Egypt’s chief prosecutor has appealed the life sentence handed down to Mubarak, saying he should be sentenced to death for the killing of more than 800 demonstrators last year.
The appeal automatically included asking for a new verdict for Mubarak’s two sons and six security officers who were acquitted.
The life sentence handed triggered mass protests by tens of thousands of Egyptians who wanted nothing less than the death penalty.
The verdict played into the hands of the Muslim Brotherhood, whose presidential candidate Mohammed Morsi is campaigning against a former Mubarak aide, Ahmed Shafiq.
"The public prosecutor did not carry out its full duty in gathering adequate evidence to convict the accused for killing protesters," said Morsi’s campaign spokesman.

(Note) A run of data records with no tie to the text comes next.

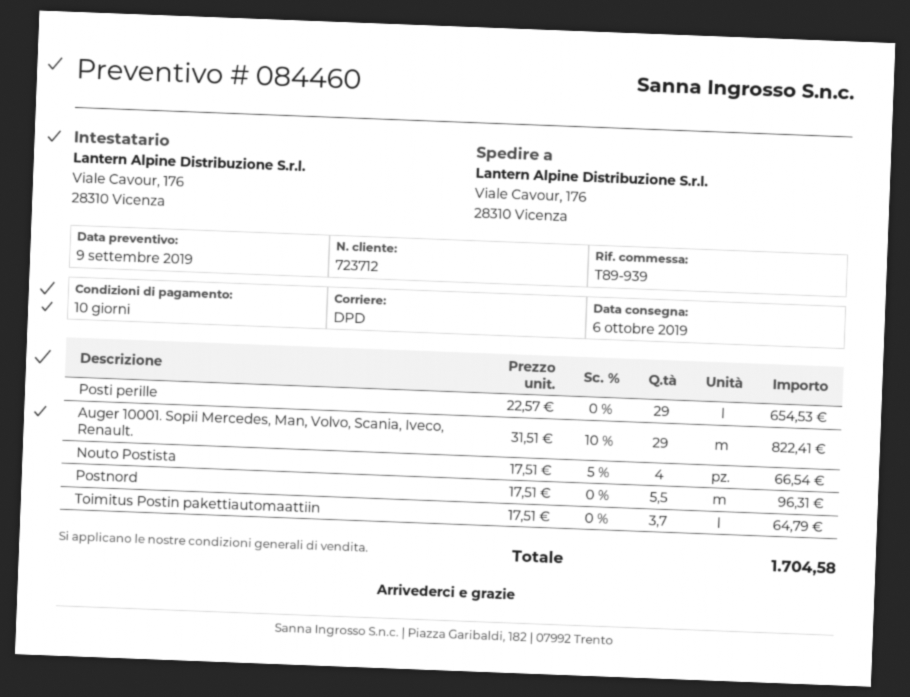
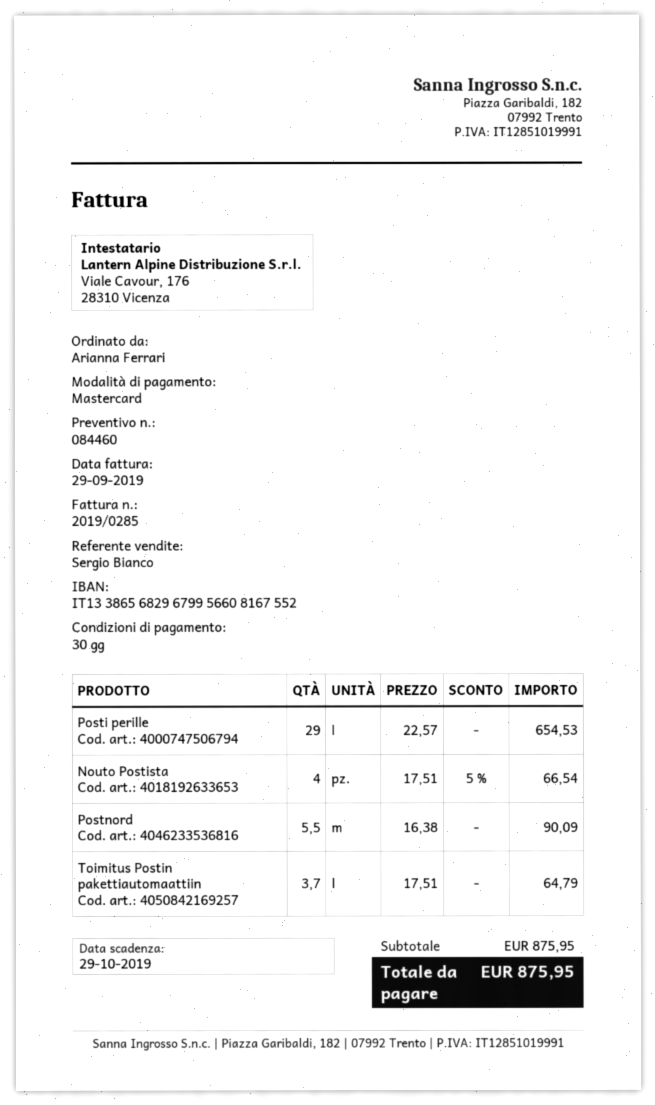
payment terms: 10 days -> 30 days
Auger 10001. Sopii Mercedes, Man, Volvo, Scania, Iveco, Renault.: 29 x 31.51 - 10% = 822.41 -> none
Postnord: 5.5 x 17.51 = 96.31 -> 5.5 x 16.38 = 90.09
total: 1704.58 -> 875.95

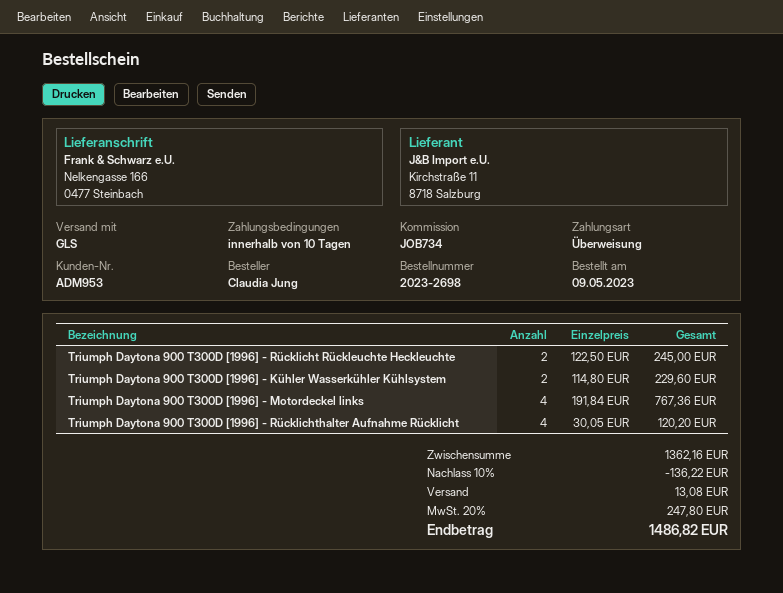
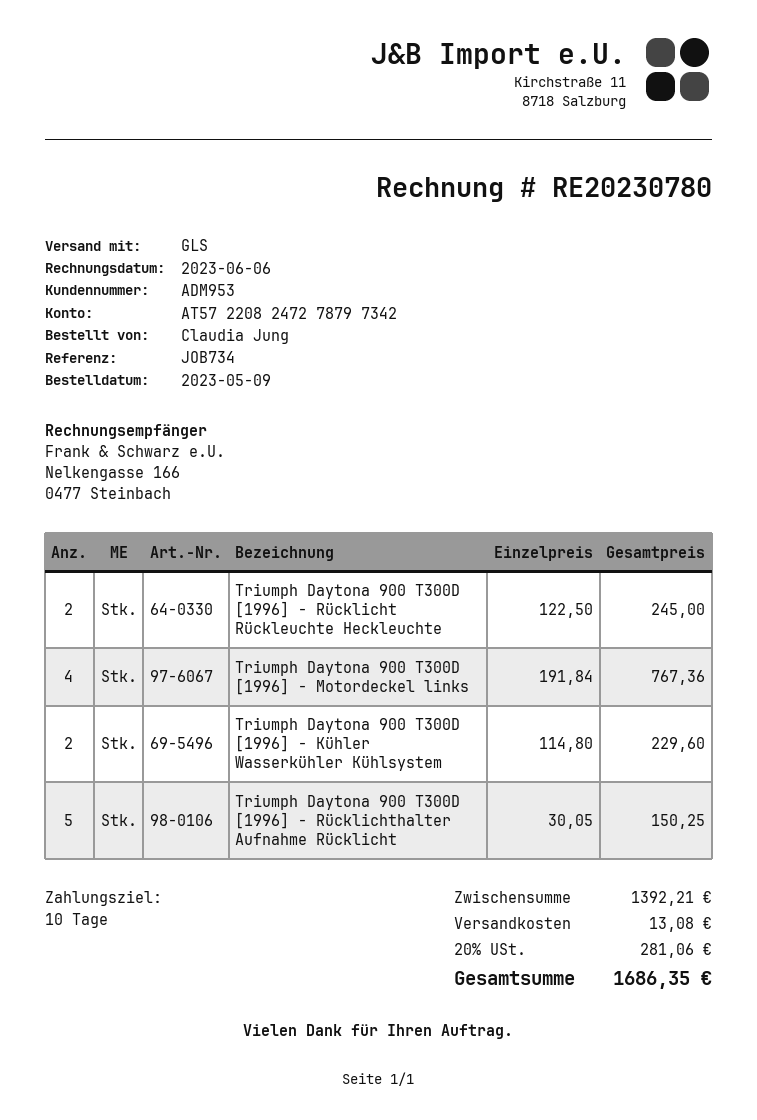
Triumph Daytona 900 T300D [1996] - Rücklichthalter Aufnahme Rücklicht: 4 x 30.05 = 120.20 -> 5 x 30.05 = 150.25
subtotal: 1362.16 -> 1392.21
discount: 10% = 136.22 -> none
tax: 20% = 247.80 -> 20% = 281.06
total: 1486.82 -> 1686.35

Shafiq, meanwhile, hit hard at the Muslim Brotherhood on Sunday, warning that an Islamist victory will lead to terrorizing Christians and accusing the Brotherhood of trying to make “Palestine" the central issue for Egyptians.
In an unusually sharp attack, Shafiq accused the Brotherhood of acting as if “Palestine is the capital of Egypt.” He said that Egyptians face several domestic issues that should not be overshadowed by the status of the Palestinian Authority, whose Hamas faction was founded by the Brotherhood.
“Don’t let the Muslim Brotherhood control Egypt and take it to the dark ages," Shafiq declared. "I represent a secular state... the Brotherhood represents a sectarian state. I represent progress and light, they represent backwardness and darkness.”
Thousands of people took to the streets in cities across Egypt on Friday, to demand that Shafiq be disqualified from the presidential runoff.
Shafiq has said that he would be ready to visit Israel, if elected, “provided it gives something to show it has good intentions.”
The Muslim Brotherhood, which also clinched the majority in recent parliamentary elections, has threatened to cancel the peace treaty with Israel by putting the issue up for a referendum and letting Egyptians decide.